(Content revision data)
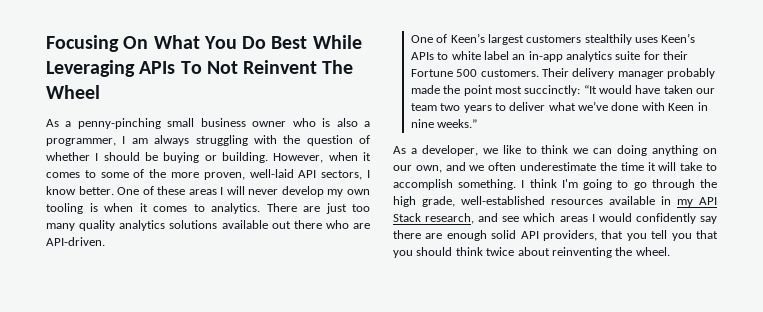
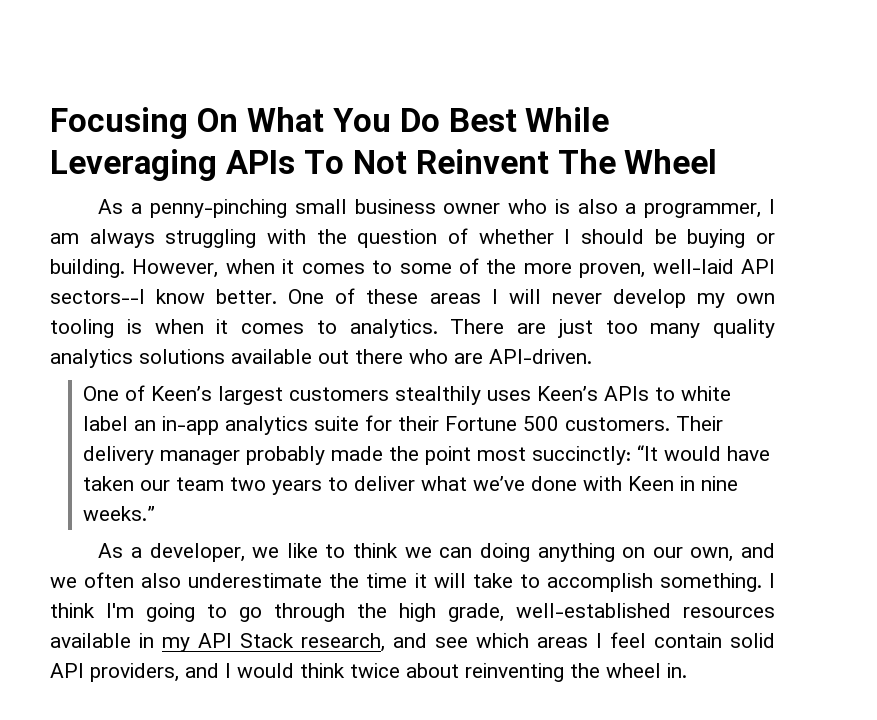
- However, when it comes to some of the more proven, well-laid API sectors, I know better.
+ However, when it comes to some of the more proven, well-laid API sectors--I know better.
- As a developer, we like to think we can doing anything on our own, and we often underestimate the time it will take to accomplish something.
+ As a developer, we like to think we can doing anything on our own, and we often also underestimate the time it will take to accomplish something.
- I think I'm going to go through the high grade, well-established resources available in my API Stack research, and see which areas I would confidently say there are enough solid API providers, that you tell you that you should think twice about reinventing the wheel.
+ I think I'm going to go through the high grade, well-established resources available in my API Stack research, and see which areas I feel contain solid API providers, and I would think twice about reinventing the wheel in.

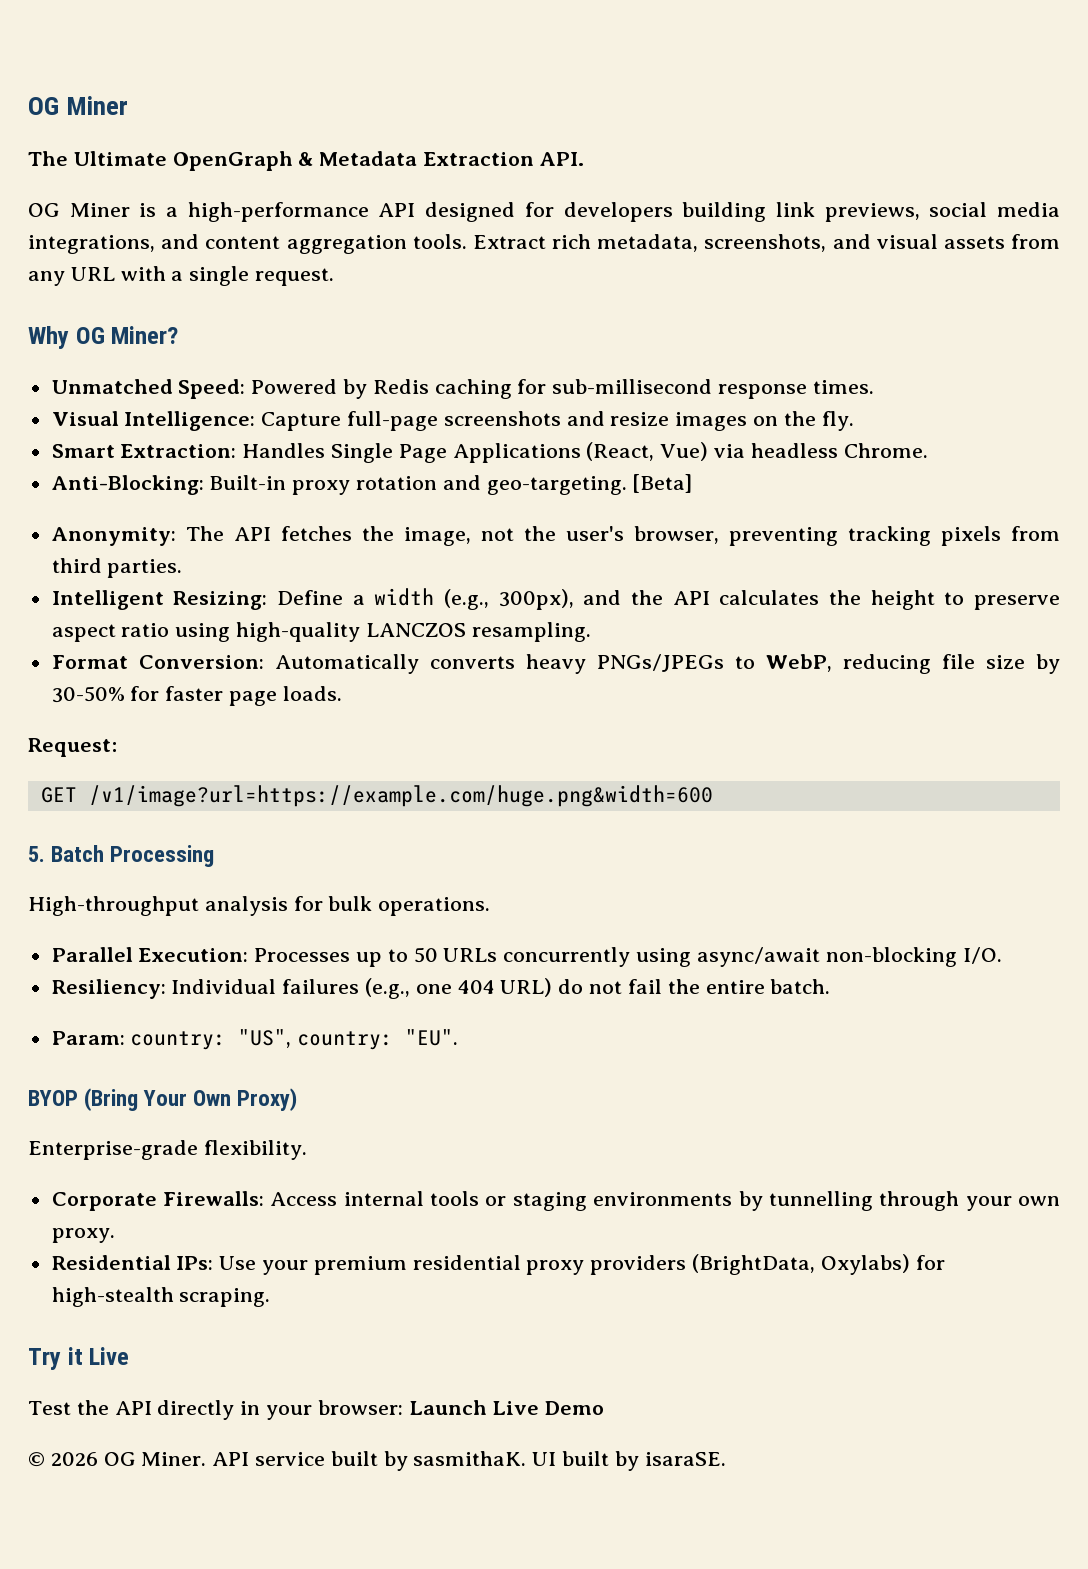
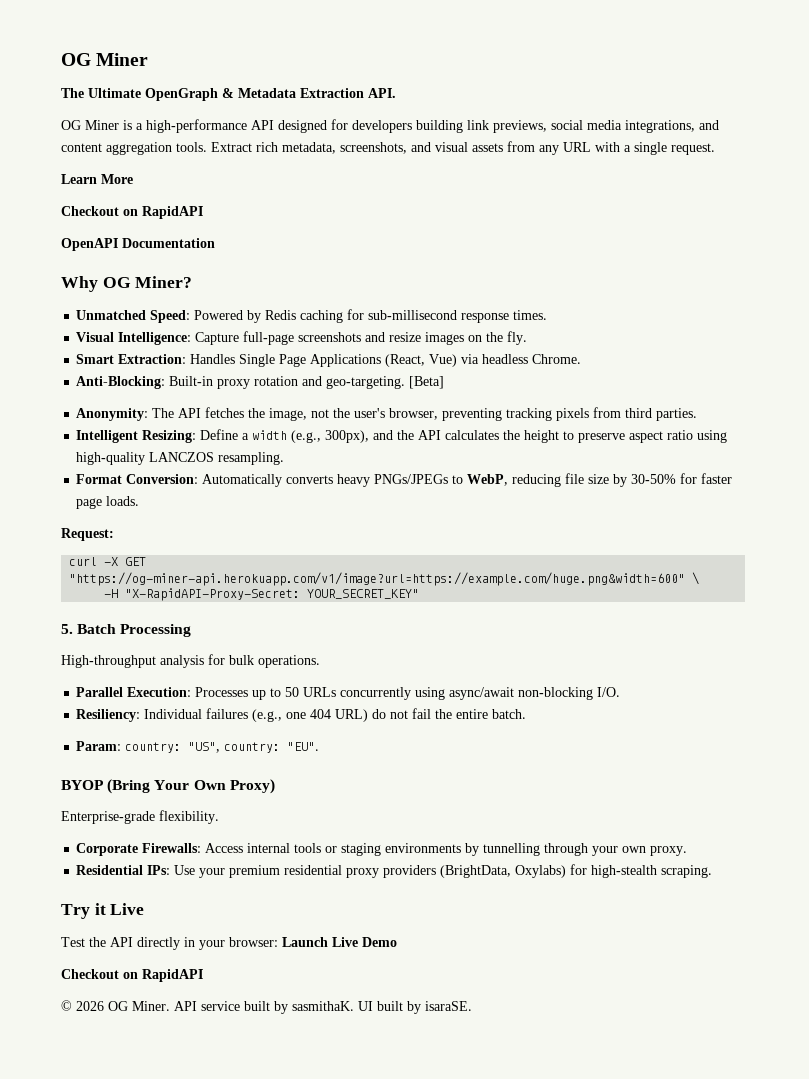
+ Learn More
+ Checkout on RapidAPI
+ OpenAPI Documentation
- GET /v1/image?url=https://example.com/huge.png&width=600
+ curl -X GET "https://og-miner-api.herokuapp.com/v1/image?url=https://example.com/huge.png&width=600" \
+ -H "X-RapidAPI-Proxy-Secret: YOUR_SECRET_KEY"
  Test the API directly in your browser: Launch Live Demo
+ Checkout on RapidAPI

* [Exercise goal]: A faithful reproduction of every entry, with no pictures, is the expected answer.

* [Written reply]:
- However, when it comes to some of the more proven, well-laid API sectors, I know better.
+ However, when it comes to some of the more proven, well-laid API sectors--I know better.
- As a developer, we like to think we can doing anything on our own, and we often underestimate the time it will take to accomplish something.
+ As a developer, we like to think we can doing anything on our own, and we often also underestimate the time it will take to accomplish something.
- I think I'm going to go through the high grade, well-established resources available in my API Stack research, and see which areas I would confidently say there are enough solid API providers, that you tell you that you should think twice about reinventing the wheel.
+ I think I'm going to go through the high grade, well-established resources available in my API Stack research, and see which areas I feel contain solid API providers, and I would think twice about reinventing the wheel in.

+ Learn More
+ Checkout on RapidAPI
+ OpenAPI Documentation
- GET /v1/image?url=https://example.com/huge.png&width=600
+ curl -X GET "https://og-miner-api.herokuapp.com/v1/image?url=https://example.com/huge.png&width=600" \
+ -H "X-RapidAPI-Proxy-Secret: YOUR_SECRET_KEY"
  Test the API directly in your browser: Launch Live Demo
+ Checkout on RapidAPI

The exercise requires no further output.